幸い、扉の近くには誰もいないようだったので僕は取っ手にそっと手をかけた。その途端、手に激しい電撃のような痛みが走り、僕は床にうずくまってしまった。何とか声は押しとどめたが、自分の手を見ると真っ赤になり火傷ができていた。
(なんなんだ、これは?)
僕が文句を言っていると、扉の向こうから二つの声が近づいてきた。どちらも聞き覚えのある声だった。

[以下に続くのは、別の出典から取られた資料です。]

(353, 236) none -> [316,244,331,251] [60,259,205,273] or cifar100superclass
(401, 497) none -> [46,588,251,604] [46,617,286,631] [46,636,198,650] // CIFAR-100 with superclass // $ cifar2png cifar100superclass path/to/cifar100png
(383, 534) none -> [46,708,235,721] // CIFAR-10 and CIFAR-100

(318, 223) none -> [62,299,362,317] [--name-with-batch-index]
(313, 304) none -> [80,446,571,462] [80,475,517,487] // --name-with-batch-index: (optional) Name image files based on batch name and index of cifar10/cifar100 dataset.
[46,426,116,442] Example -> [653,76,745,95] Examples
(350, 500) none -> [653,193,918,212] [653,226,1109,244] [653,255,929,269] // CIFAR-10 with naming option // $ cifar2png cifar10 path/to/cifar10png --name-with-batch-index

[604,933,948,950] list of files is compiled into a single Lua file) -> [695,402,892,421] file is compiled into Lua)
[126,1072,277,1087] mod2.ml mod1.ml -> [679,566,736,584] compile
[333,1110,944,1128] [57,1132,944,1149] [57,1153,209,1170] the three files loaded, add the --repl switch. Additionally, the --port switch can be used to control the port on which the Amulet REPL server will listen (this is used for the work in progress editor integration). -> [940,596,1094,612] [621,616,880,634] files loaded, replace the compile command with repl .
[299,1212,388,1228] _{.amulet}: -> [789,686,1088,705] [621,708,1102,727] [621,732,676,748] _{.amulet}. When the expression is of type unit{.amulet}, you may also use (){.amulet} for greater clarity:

「…院長、聞いてください! 私は昨日、ついに運命のお方と出会ったのです! 確かに着ている服は独特でしたが、ユート君に自分の食べ物をほどこすような、それはそれはお優しい方で私はひと目で…」
「…ベラベッカ、後にしてくれない? 今は忙しいの。だいたい、今回で何人目の運命の人なの?…」
「…今度こそ本命です! あのお方も私に一目惚れまちがいなしです。そのお方はそれはそれはいやらしい目で私のことを舐め回すようにジロジロと見て…」
「…ベラベッカ、それはね、運命のお方じゃなくてね、ただの『ヘンタイ』って言うのよ…」
「…院長、なんてひどいことを! うえええ~ん…」
今の会話の内容には僕が関わっているような気がしたが、扉のすぐそばに黒髪の彼女が迫っていた。僕は慌ててベッドに戻ろうとしたが、すでに遅かった。
戸口にはコップや食器を載せたお盆を持った彼女が立っていて、冷たい目で僕を見下ろしていた。
「ふう~ん。逃げようとしたんだ?」
彼女は舌で自分の唇をなめて、笑みを浮かべていた。